Fora do esporte desde então — e com o apoio de diversos atletas da NFL — Kaepernick começou a acusar a NFL de boicotar sua volta aos gramados por conta de seu posicionamento. Em novembro daquele ano, o atleta levou o caso para e Justiça.
Patrocinado pela Nike desde 2011, Colin Kaepernick viu a camisa 7 dos 49ers — número que ele usava — ser a mais vendida nas lojas esportivas em 2016. Porém, muito se engana quem pensa que as vendas significavam apoio à causa levantada pelo jogador. Muitas pessoas compravam as camisas só para queimá-las em forma de protesto.

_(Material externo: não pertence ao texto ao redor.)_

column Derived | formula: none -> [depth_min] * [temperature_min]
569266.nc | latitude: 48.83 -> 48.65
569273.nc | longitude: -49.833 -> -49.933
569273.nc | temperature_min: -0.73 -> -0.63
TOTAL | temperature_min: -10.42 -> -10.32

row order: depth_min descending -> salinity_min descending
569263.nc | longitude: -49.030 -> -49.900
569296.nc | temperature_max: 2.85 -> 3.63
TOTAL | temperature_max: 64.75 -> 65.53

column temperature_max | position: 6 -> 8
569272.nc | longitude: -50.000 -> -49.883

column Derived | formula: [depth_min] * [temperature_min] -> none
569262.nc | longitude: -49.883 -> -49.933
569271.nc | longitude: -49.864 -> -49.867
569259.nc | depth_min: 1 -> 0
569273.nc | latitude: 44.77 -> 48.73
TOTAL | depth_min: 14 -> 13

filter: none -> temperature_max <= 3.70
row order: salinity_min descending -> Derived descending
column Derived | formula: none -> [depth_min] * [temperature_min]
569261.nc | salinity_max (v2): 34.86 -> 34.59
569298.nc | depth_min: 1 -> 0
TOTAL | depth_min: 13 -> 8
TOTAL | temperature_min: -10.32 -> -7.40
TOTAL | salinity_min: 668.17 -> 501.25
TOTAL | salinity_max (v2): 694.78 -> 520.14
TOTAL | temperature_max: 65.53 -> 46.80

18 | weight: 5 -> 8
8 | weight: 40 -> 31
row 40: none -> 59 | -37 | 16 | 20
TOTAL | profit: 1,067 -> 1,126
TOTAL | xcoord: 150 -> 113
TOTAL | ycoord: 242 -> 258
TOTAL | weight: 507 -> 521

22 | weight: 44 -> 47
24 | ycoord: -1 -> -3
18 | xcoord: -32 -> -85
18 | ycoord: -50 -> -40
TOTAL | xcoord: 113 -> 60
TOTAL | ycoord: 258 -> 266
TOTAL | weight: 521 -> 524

Sua carreira havia terminado, não por sua escolha, mas pela revolta contra os negros. Kaepernick se tornou um símbolo antirracista, que passou a ser admirado por defender seus ideais, mesmo que isso tenha culminado no seu veto profissional.
Mas influência do atleta não se resumiu a isso. Ele ainda precisava ressurgir. Mostrar que um negro pode superar qualquer sanção imposta por uma sociedade discriminatória. E isso aconteceu, em 3 de setembro de 2018.
Foi no dia do trabalhador, nos Estados Unidos, que a Nike usou a figura de Kaepernick para estampar os 30 anos da campanha Just do It ("Apenas faça"). O rosto do atleta, em preto em branco, estava espalhado por diversos painéis publicitários de boa parte do país com a frase “Acredite em algo. Mesmo se isso significa sacrificar tudo”.
Conservadores apoiadores de Donald Trump responderam ao anúncio queimando calçados e outros materiais esportivos da fabricante. O grupo também subiu no Twitter a hashtag #BoycottNike.
Mas isso não impediu que o valor da empresa tivesse o aumento de 5% na bolsa de valores — o que gerou um ganho de 6 bilhões de dólares pela empresa em apenas três semanas de campanha.
Segundo o site especializado The Ringer, o sucesso só evidenciou aquilo que Kaepernick e a Nike sempre acreditaram: “que as pessoas que apoiam a igualdade racial são mais numerosas e mais apaixonadas do que aqueles que se opõem a ela”.